I climbed stairs of impending doom, practically inhaling the remaining deliciousness of my fresh brew. Once I reached the third floor landing, I discarded the evidence…okay fine…threw the empty coffee cup in my bag…party poopers. I could hardly walk in late with a takeaway coffee in my hand, could I? That would just fuel the furnace of my imminent demise. Pushing open the stairwell door, I proceeded down the corridor to the office. Reaching out for the handle, peering through the glass double doors of Carter-Milton Legal, I was greeted with the most confusing expression from none other than Harry Milton himself, my sabbatical-returning sleazy boss. Although I'm not entirely sure, I guess you could describe the look he gave me as angrily perverted?

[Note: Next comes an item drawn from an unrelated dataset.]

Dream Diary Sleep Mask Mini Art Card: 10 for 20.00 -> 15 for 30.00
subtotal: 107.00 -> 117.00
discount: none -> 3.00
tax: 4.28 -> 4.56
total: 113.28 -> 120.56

I know his wife may have just left him, but he was still the office sleaze nonetheless. Always lurking about, practically drooling over the women in the office, harassing them with his eyes and surly words. As I stepped through the Carter-Milton threshold, sopping tits and all, I immediately felt like I was being judged in a wet t-shirt completion with Milton's eyes salivating all over me.

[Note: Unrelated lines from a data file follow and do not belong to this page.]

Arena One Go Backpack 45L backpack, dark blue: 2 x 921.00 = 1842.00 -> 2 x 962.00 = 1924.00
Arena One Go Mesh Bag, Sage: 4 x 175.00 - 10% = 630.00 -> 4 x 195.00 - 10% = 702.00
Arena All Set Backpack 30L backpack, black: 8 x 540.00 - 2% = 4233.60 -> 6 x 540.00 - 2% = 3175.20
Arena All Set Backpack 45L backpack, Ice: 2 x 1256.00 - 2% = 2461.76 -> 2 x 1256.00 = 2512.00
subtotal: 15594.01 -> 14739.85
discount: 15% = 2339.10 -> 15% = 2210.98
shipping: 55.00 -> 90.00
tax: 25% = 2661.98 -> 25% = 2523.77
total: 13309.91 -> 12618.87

After what felt like thirty seconds of him blatantly staring, and me holding back the coffee I had recently consumed, he finally averted his gaze from my obviously saturated chest and met my eyes with a scowl, "Miss Campbell, you are 25 minutes late, what do you have to say for yourself?"

I fought back an eye roll at his "lack of" staring when I answered, "So sorry Mr. Milton, I had car trouble on the way to work. This weather wasn't much help and I left my phone at home, so I wasn't able to call ahead and announce my tardiness. I do apologise, it won't happen again". I could see Robert, our mardy receptionist, suppress an unusual giggle at my line of defense; he very well knew I was lying through my teeth, but was wise to keep his mouth shut.

Seriously, every time I look at Robert, I have to resist the urge to go over to him, forcefully remove his stupid glasses and snap then in two! They are the weirdest, most irritating looking things I have ever seen someone willingly put on their face and the way they play tricks on my eyes with their pointless stripes and dots all over them, just fills me with rage. Look I'm sorry about the outburst but this morning was seriously doing my head in. All I wanted was to skive off home, devour a whole pizza and skull a bottle of the finest red I could find for under seven quid. But today was not going my way, well at least that's what I thought.

Anyway, I was pretty confident my little facade was convincing enough as Milton grumbled, "very well Miss Campbell, I trust it won't happen again. Please ensure you are not late to our meeting in the Conference Room at 10am. We have a new client joining us and would like to exhibit a united front. The details are in the email, so please prepare yourself prior." I politely nodded in acknowledgment, as he stormed off to his corner office and I made a beeline for my cubicle.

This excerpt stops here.